2. I may be a pure Kapha type who usually feels very calm and grounded. Unfortunately I have had 4 meetings today, I was late for the first (and then the rest), I have been talking on my mobile telephone a lot, I have been rushing all day- Vata is aggravated. It is time for a mellow massage and some grounded ‘Kapha’like activity.
Ayurveda sees the qualities of the three constitutions in the environment, times of day and different stages of life.
An open dry plateau or mountain top are places where vata predominates.

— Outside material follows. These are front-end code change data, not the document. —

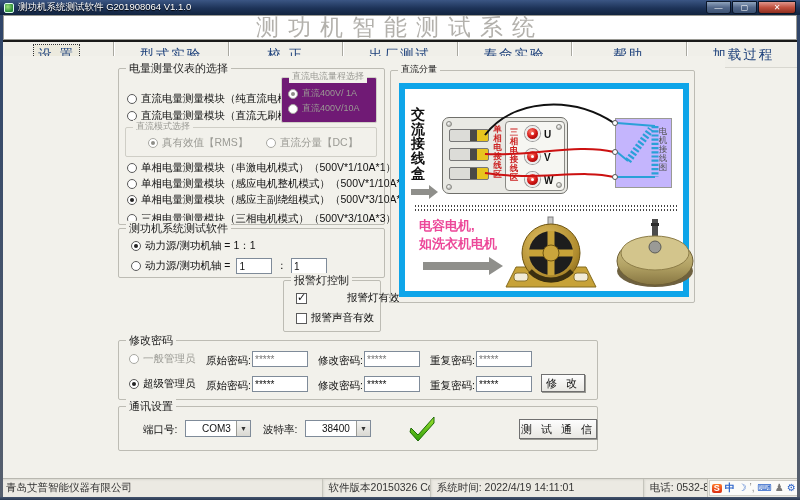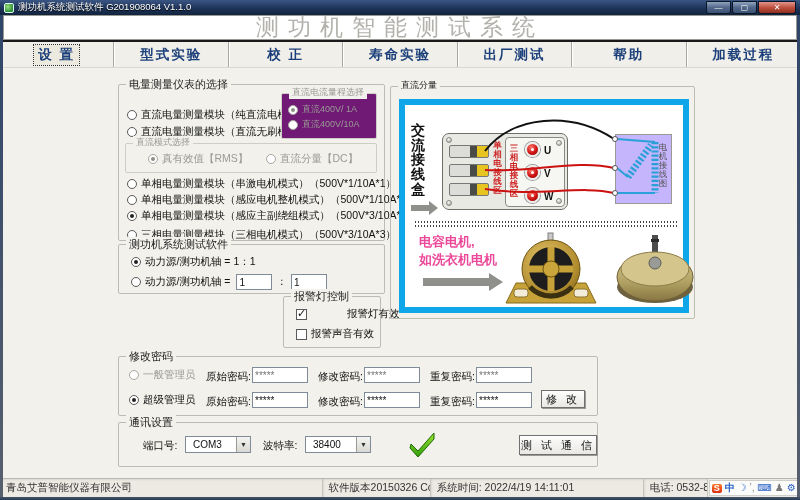"设 置" .tab-label { font-weight: bold -> normal }
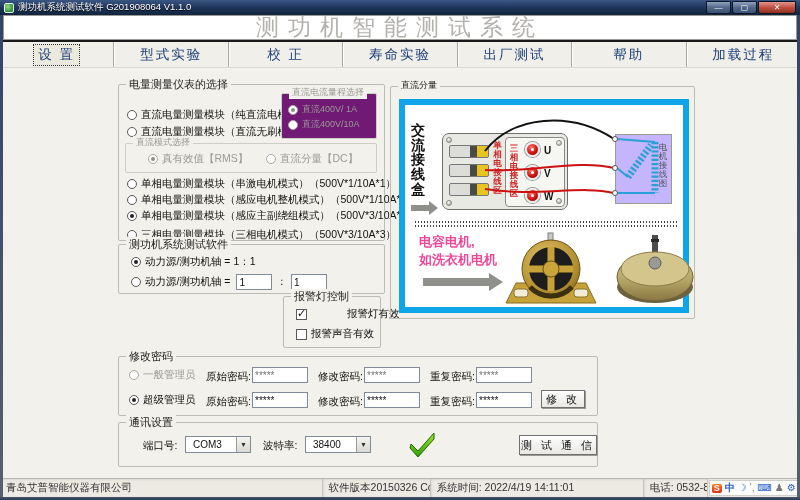"寿命实验" div.tab { order: before "出厂测试" -> after "出厂测试" }
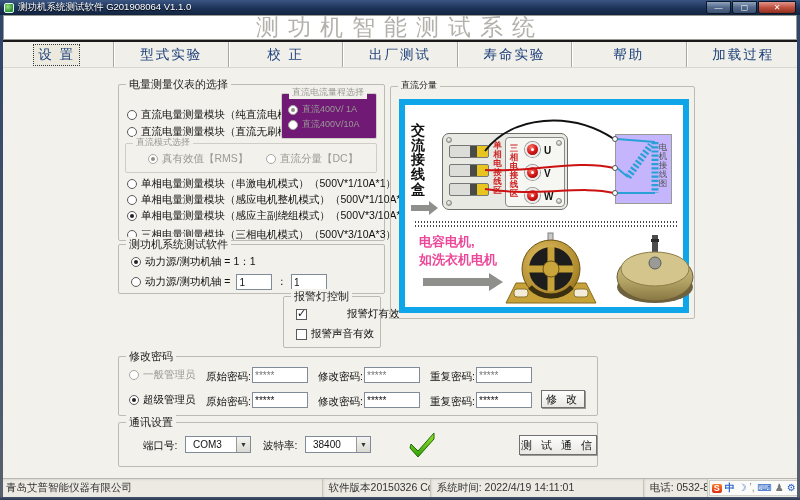"电量测量仪表的选择" .content { top: 72px -> 56px }
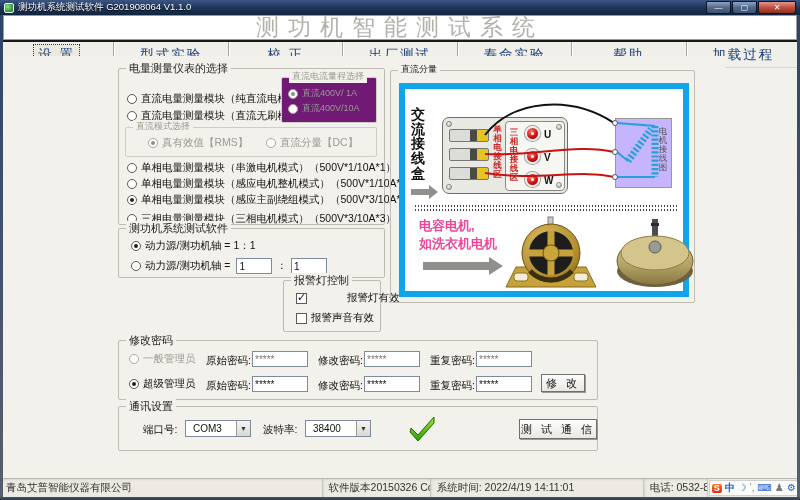"COM3" .combo .val { padding-left: 7px -> 16px }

A hot and humid tropical rain forest is very pitta aggravating.
A wet and cold marsh land has predominantly kapha like qualities.
Morning is very kapha- we are sleepy and can feel sluggish, it is a damp or dewy time.
Midday is very pitta- its all go, the sun is at its zenith, it’s the warmest time of day.
Afternoon is very vata- things are calming down but a bit burnt out, we can be tired (or frazzled!), it is often windy.
Childhood (0-16) is kapha- children are soft, loving and cuddly- kapha problems such as coughs or glue-ear may develop; have you ever seen a child not dribbling or without a runny nose?!
Mid-life (16-50) is dominated by pitta- time to organise, manage, work hard, build a career, have a family- pitta imbalances such as acne, hyperacidity, heart problems etc can develop during this stage of life.
Later life (50-?) is a vata stage of life- elder people are full of the wisdom of life’s experiences. Like vata they are thinner, drier and lighter- vata diseases such as osteoporosis or alzheimers can develop during this era.